SPFF iron condor positions are structurally neutral / range-bound; the modeled P&L assumes European-style exercise at expiration and ignores early assignment, transaction costs, dividends paid before expiry on the stock leg (when present), and the bid-ask spread on the listed chain. SPFF positions also carry Financial Services sector concentration risk; news flow inside the sector (peer earnings, regulatory shifts, supply-chain headlines) can move SPFF alongside the broader basket even when SPFF-specific fundamentals are unchanged. Short-premium structures like a iron condor on SPFF carry tail risk when realized volatility exceeds the implied move; review historical SPFF earnings reactions and macro stress periods before sizing. Always rebuild the position from current SPFF chain quotes before placing a trade.

Frequently asked questions

What is a iron condor on SPFF?
A iron condor on SPFF is the iron condor strategy applied to SPFF (etf). The strategy is structurally neutral / range-bound: An iron condor sells a call spread and a put spread at strikes outside spot, collecting net premium that is kept if the underlying stays inside the inner short strikes.
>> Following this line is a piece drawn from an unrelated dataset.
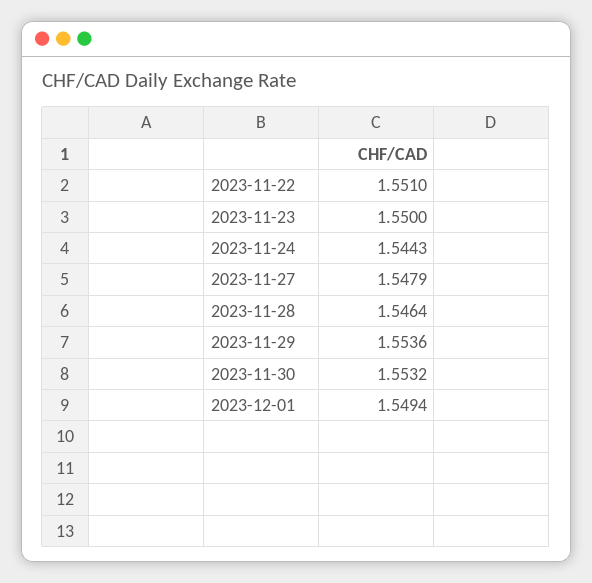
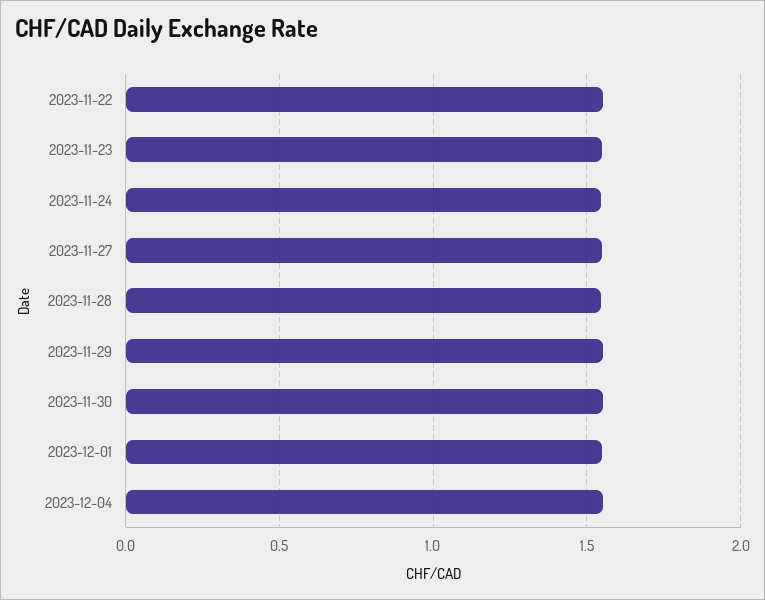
2023-12-04: none -> 1.55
With SPFF etf trading near $9.41, the strikes shown on this page are snapped to the nearest listed SPFF chain strike and the premiums come straight from the end-of-day bid/ask midpoint.
How are SPFF iron condor max profit and max loss calculated?
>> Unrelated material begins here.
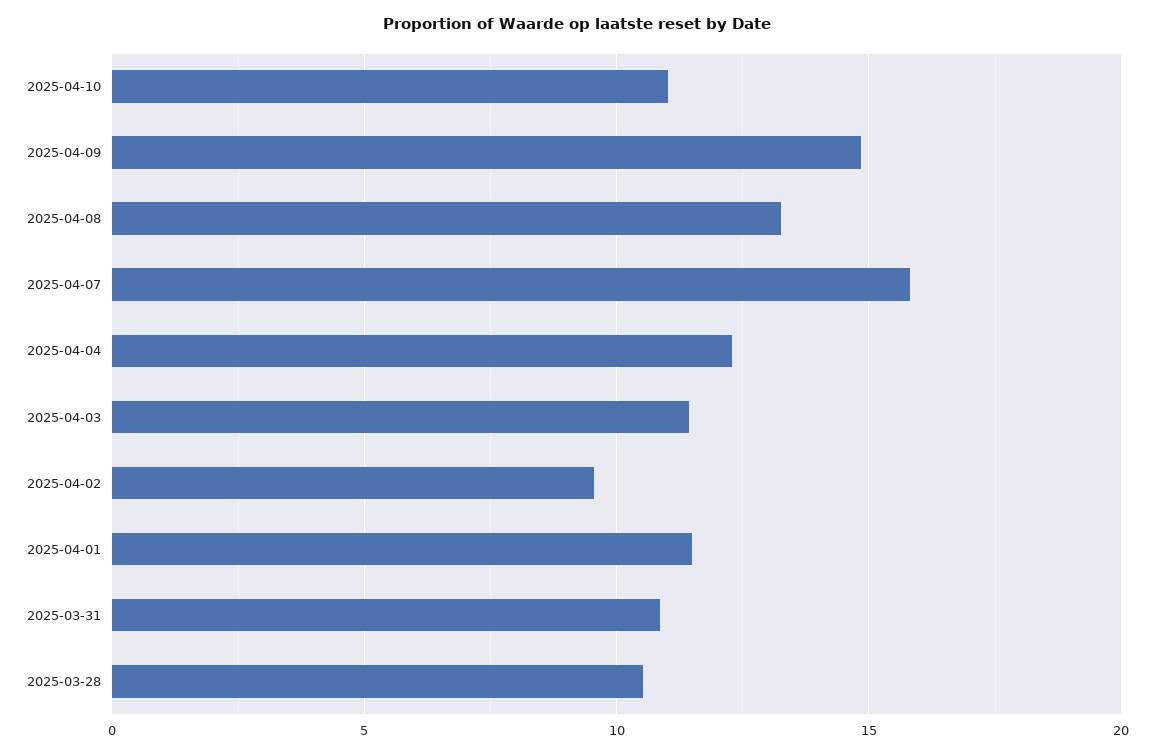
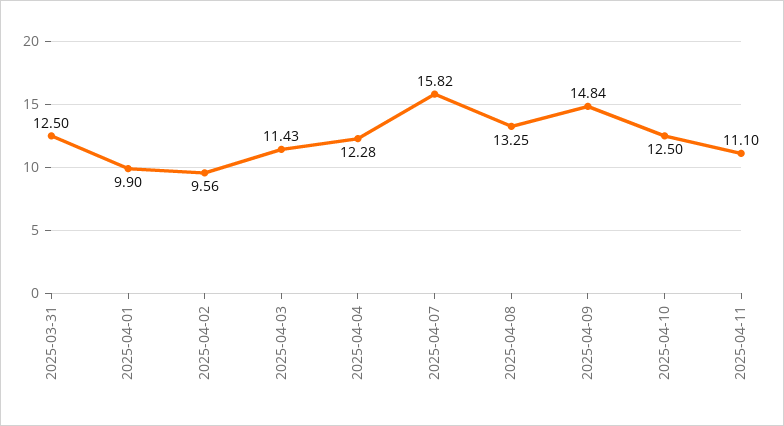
2025-04-10: 11 -> 12.5
2025-04-01: 11.5 -> 9.9
2025-03-31: 11 -> 12.5
2025-03-28: 10.5 -> none
2025-04-11: none -> 11.1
Max profit equals the net credit times 100 inside the inner strikes; max loss equals wing width minus credit times 100. Two breakevens at inner strikes plus and minus the credit. For the SPFF iron condor priced from the end-of-day chain at a 30-day expiry (ATM IV 121.90%), the computed maximum profit is unbounded per contract and the computed maximum loss is unbounded per contract. Live intraday quotes will differ as the chain moves through the trading session.
What is the breakeven for a SPFF iron condor?
The breakeven for the SPFF iron condor priced on this page is no defined breakeven on the modeled curve at expiration, derived from end-of-day chain premiums. Breakeven is the underlying price at which the strategy's P&L crosses zero ignoring transaction costs and assignment risk. The current SPFF market-implied 1-standard-deviation expected move is approximately 34.95%; if the move sits well outside the breakeven distance, the structure's risk-reward becomes correspondingly tighter.
When should you consider a iron condor on SPFF?
Iron condors on SPFF are a delta-neutral premium-collection structure that profits if SPFF etf stays inside the inner short strikes; short strikes typically sit near 1 standard deviation from spot.
How does current SPFF implied volatility affect this iron condor?
SPFF ATM IV is at 121.90% with IV rank near 32.85%, which is mid-range against its 1-year history. Strategy selection depends more on directional thesis and expected move than on a strong IV signal.